* [DATASET ENTRIES]:
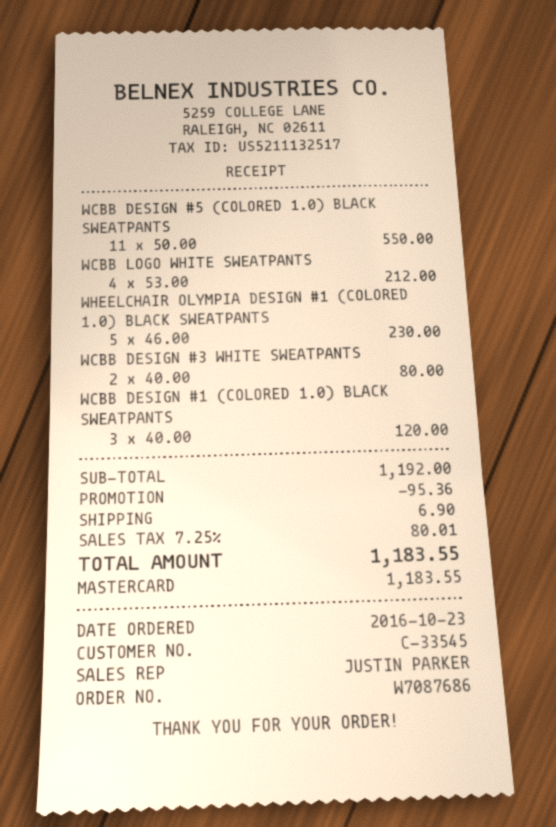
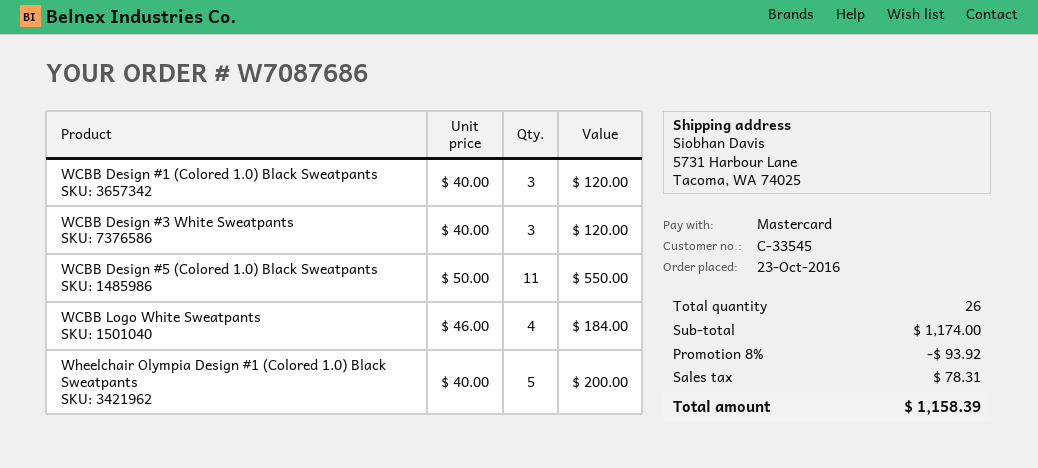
WCBB LOGO WHITE SWEATPANTS: 4 x 53.00 = 212.00 -> 4 x 46.00 = 184.00
WHEELCHAIR OLYMPIA DESIGN #1 (COLORED 1.0) BLACK SWEATPANTS: 5 x 46.00 = 230.00 -> 5 x 40.00 = 200.00
WCBB DESIGN #3 WHITE SWEATPANTS: 2 x 40.00 = 80.00 -> 3 x 40.00 = 120.00
subtotal: 1192.00 -> 1174.00
discount: 95.36 -> 93.92
shipping: 6.90 -> none
tax: 80.01 -> 78.31
total: 1183.55 -> 1158.39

* [WHAT THIS TASK INVOLVES]: Please reproduce the entries above exactly, omitting every picture.

* [WRITTEN RESPONSE]:
WCBB LOGO WHITE SWEATPANTS: 4 x 53.00 = 212.00 -> 4 x 46.00 = 184.00
WHEELCHAIR OLYMPIA DESIGN #1 (COLORED 1.0) BLACK SWEATPANTS: 5 x 46.00 = 230.00 -> 5 x 40.00 = 200.00
WCBB DESIGN #3 WHITE SWEATPANTS: 2 x 40.00 = 80.00 -> 3 x 40.00 = 120.00
subtotal: 1192.00 -> 1174.00
discount: 95.36 -> 93.92
shipping: 6.90 -> none
tax: 80.01 -> 78.31
total: 1183.55 -> 1158.39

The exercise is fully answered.